◆ **Data under study**:
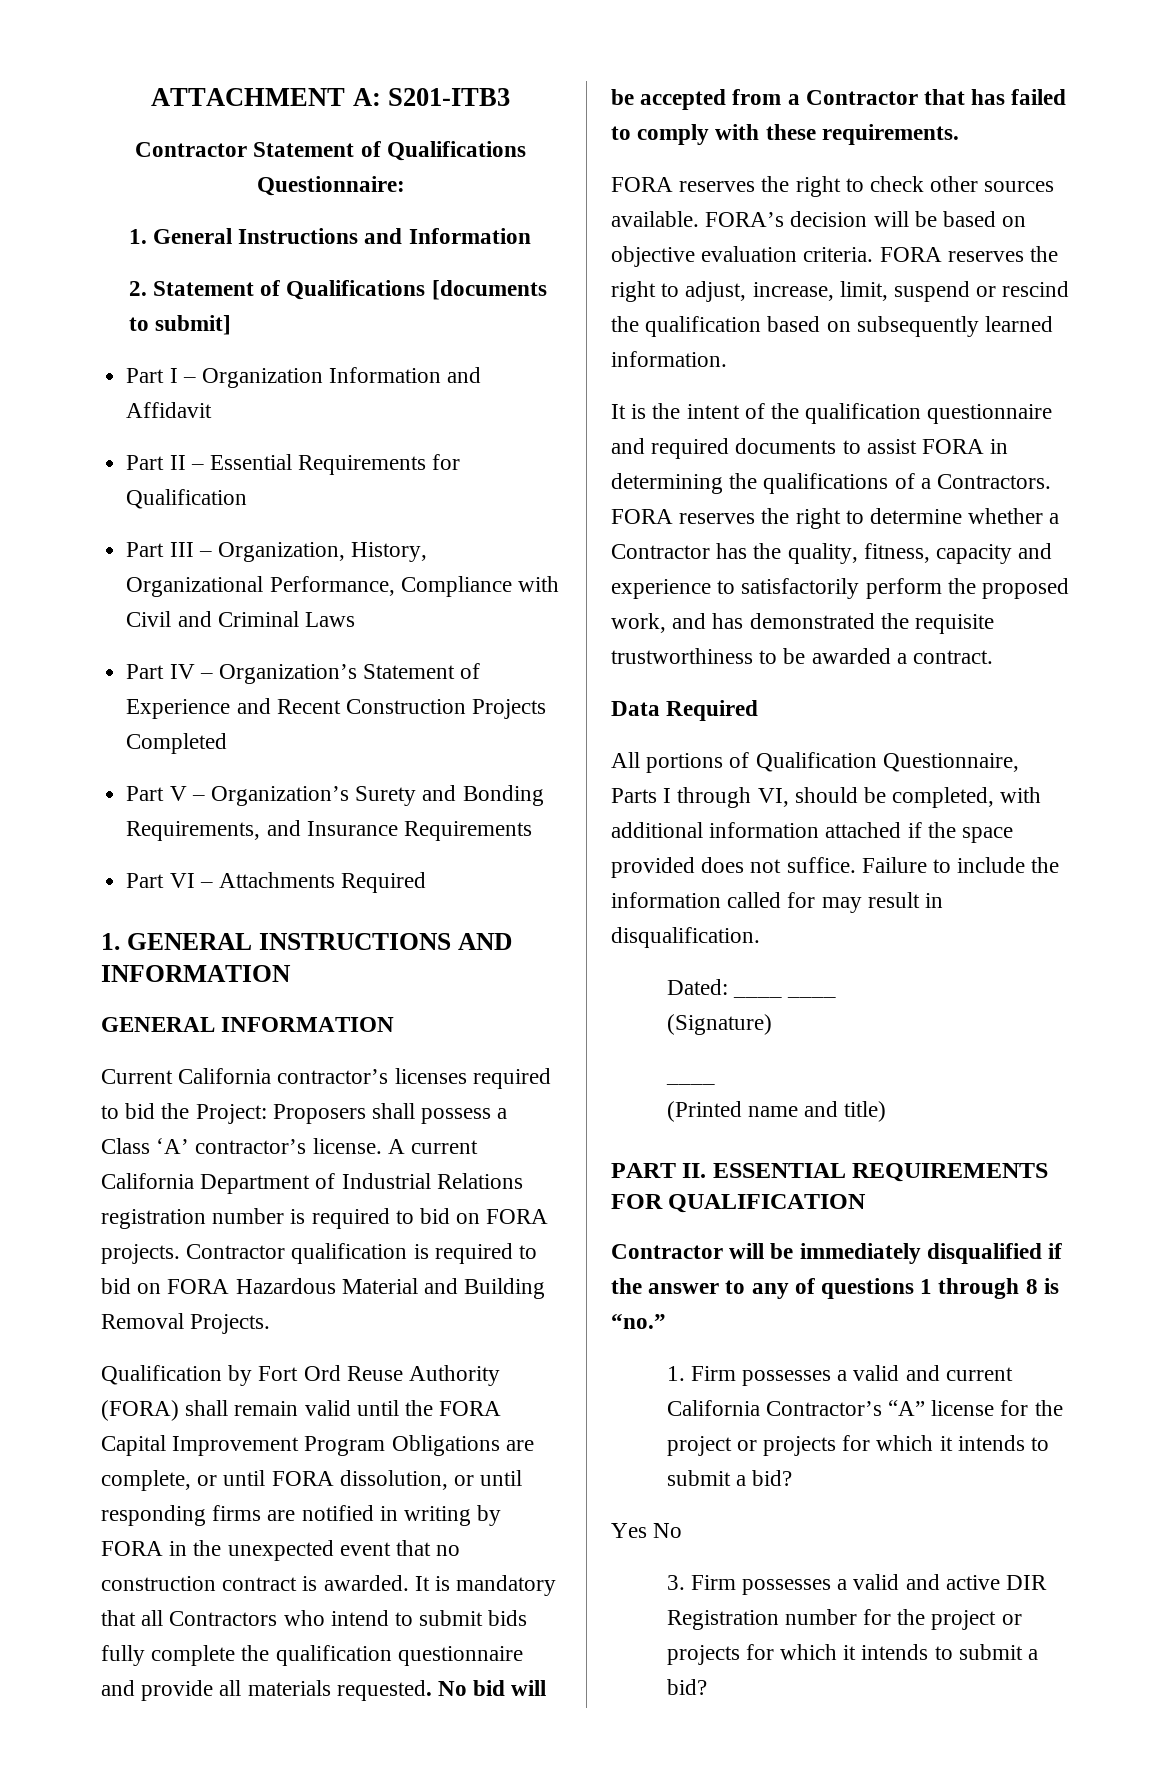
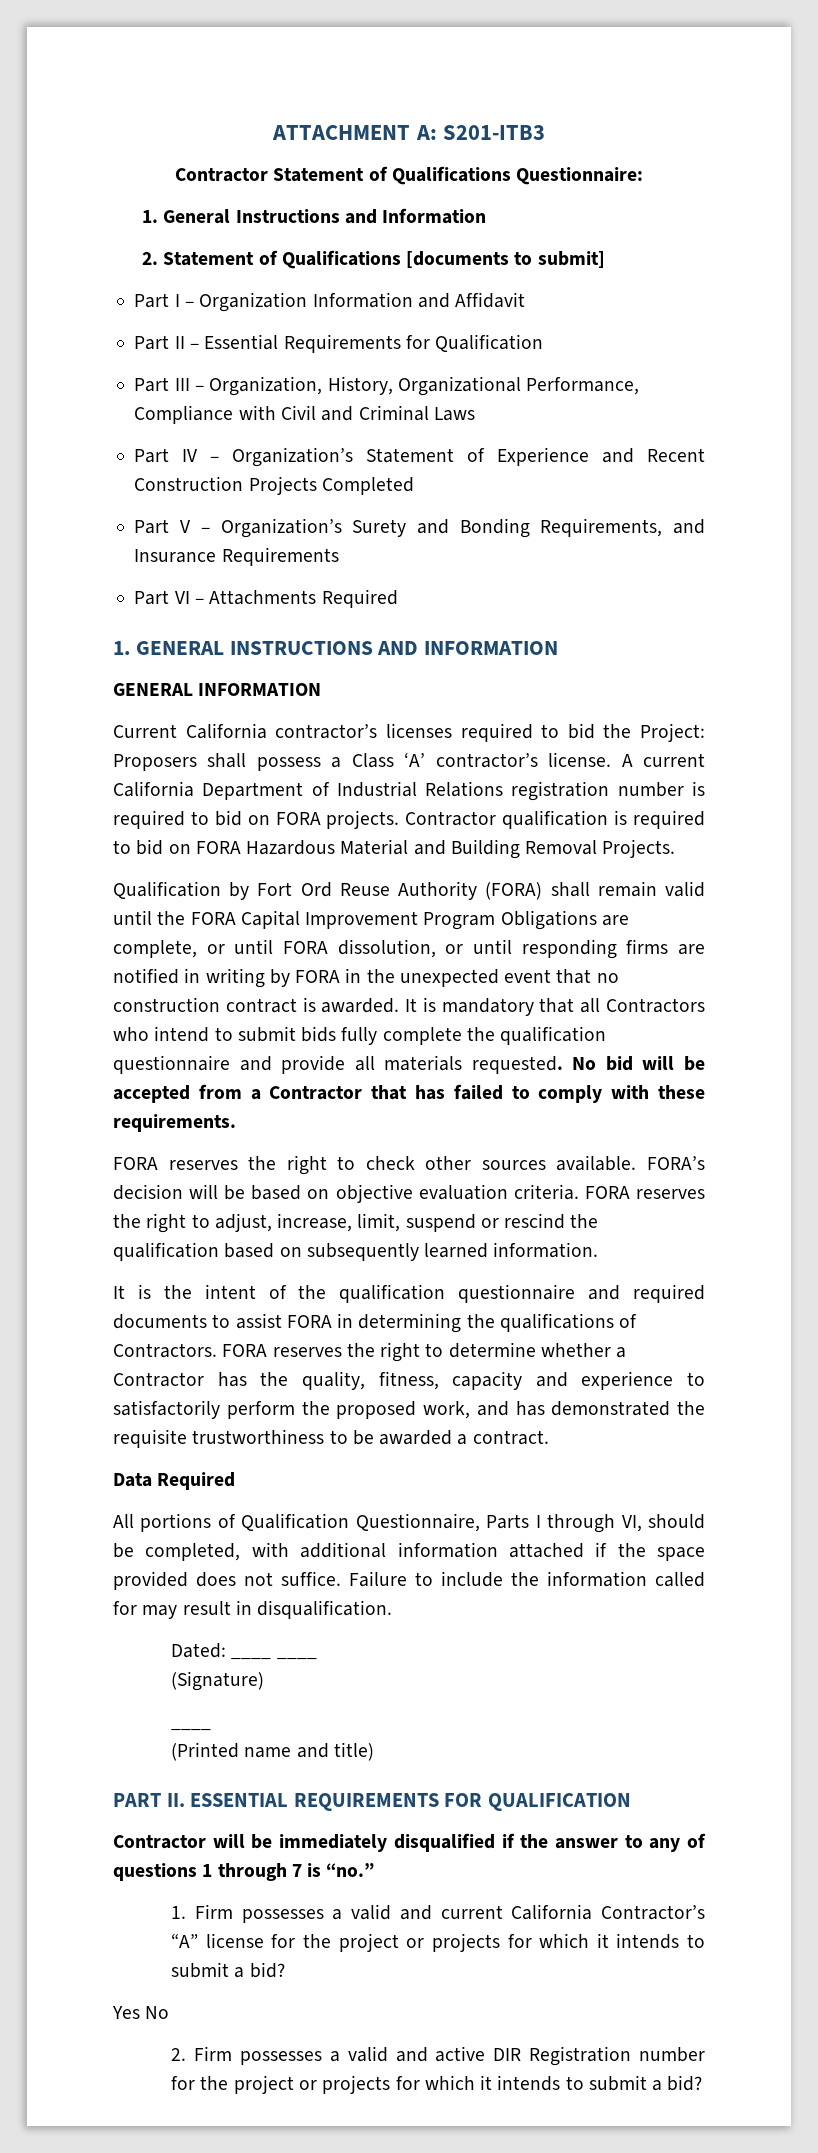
- It is the intent of the qualification questionnaire and required documents to assist FORA in determining the qualifications of a Contractors.
+ It is the intent of the qualification questionnaire and required documents to assist FORA in determining the qualifications of Contractors.
- Contractor will be immediately disqualified if the answer to any of questions 1 through 8 is “no.”
+ Contractor will be immediately disqualified if the answer to any of questions 1 through 7 is “no.”
- 3. Firm possesses a valid and active DIR Registration number for the project or projects for which it intends to submit a bid?
+ 2. Firm possesses a valid and active DIR Registration number for the project or projects for which it intends to submit a bid?

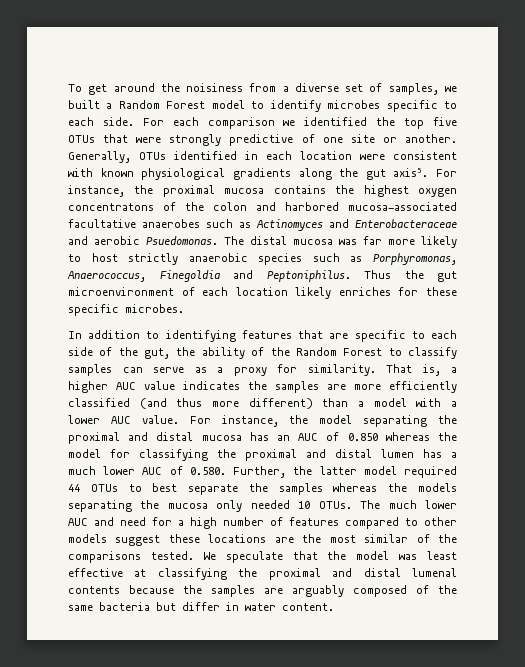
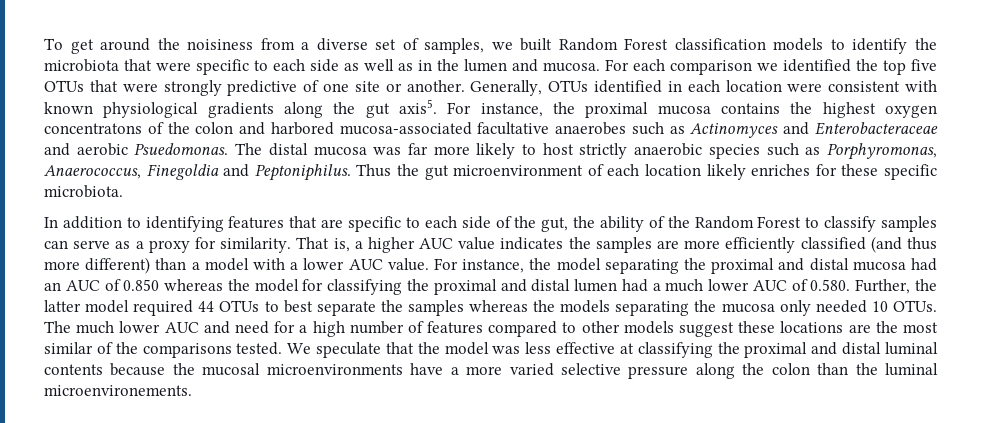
- To get around the noisiness from a diverse set of samples, we built a Random Forest model to identify microbes specific to each side.
+ To get around the noisiness from a diverse set of samples, we built Random Forest classification models to identify the microbiota that were specific to each side as well as in the lumen and mucosa.
- Thus the gut microenvironment of each location likely enriches for these specific microbes.
+ Thus the gut microenvironment of each location likely enriches for these specific microbiota.
- For instance, the model separating the proximal and distal mucosa has an AUC of 0.850 whereas the model for classifying the proximal and distal lumen has a much lower AUC of 0.580. Further, the latter model required 44 OTUs to best separate the samples whereas the models separating the mucosa only needed 10 OTUs.
+ For instance, the model separating the proximal and distal mucosa had an AUC of 0.850 whereas the model for classifying the proximal and distal lumen had a much lower AUC of 0.580. Further, the latter model required 44 OTUs to best separate the samples whereas the models separating the mucosa only needed 10 OTUs.
- We speculate that the model was least effective at classifying the proximal and distal lumenal contents because the samples are arguably composed of the same bacteria but differ in water content.
+ We speculate that the model was less effective at classifying the proximal and distal luminal contents because the mucosal microenvironments have a more varied selective pressure along the colon than the luminal microenvironements.

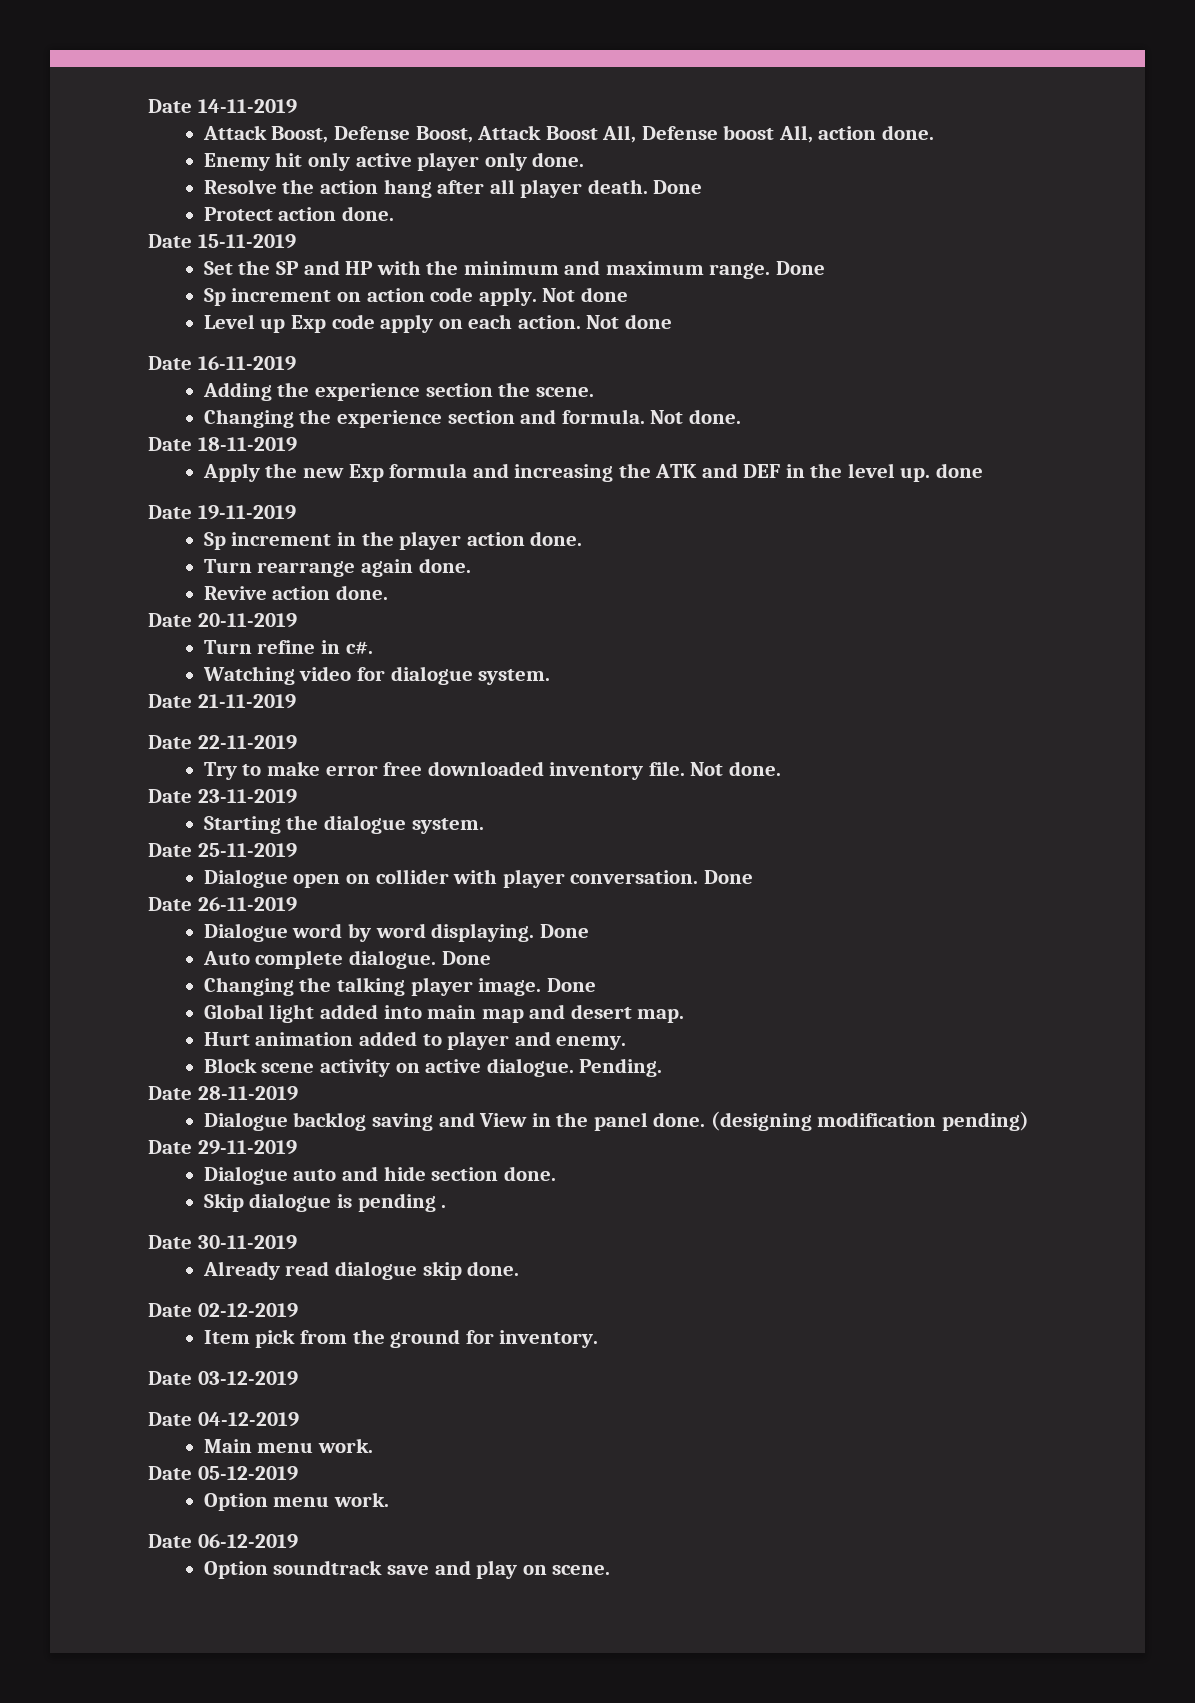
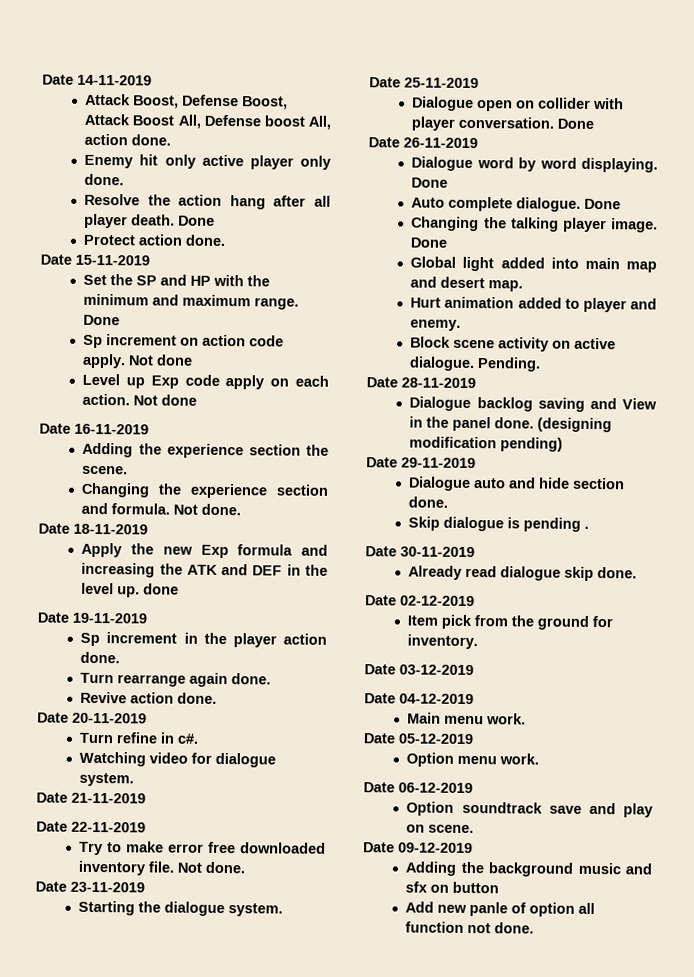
+ Date 09-12-2019
+ Adding the background music and sfx on button
+ Add new panle of option all function not done.

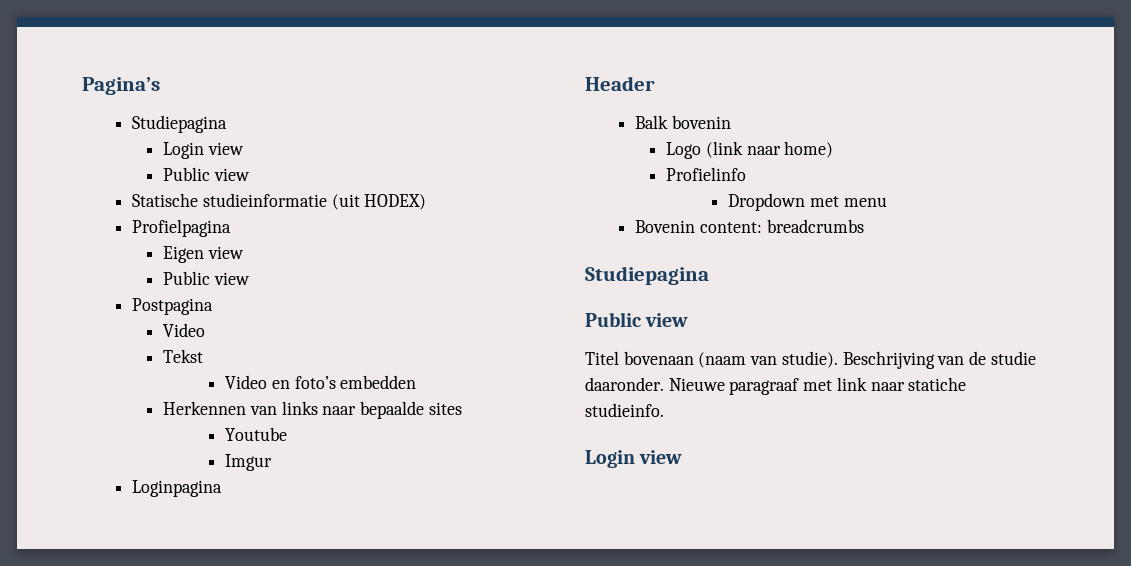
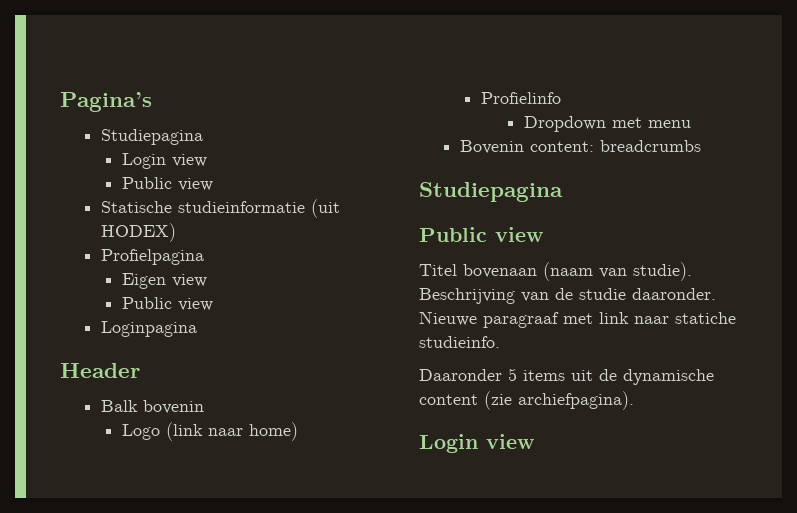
- Postpagina
- Video
- Tekst
- Video en foto’s embedden
- Herkennen van links naar bepaalde sites
- Youtube
- Imgur
+ Daaronder 5 items uit de dynamische content (zie archiefpagina).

◆ **About this task**: Write down every line of the data above that includes the string "Random".

◆ **Solution for this problem**:
- To get around the noisiness from a diverse set of samples, we built a Random Forest model to identify microbes specific to each side.
+ To get around the noisiness from a diverse set of samples, we built Random Forest classification models to identify the microbiota that were specific to each side as well as in the lumen and mucosa.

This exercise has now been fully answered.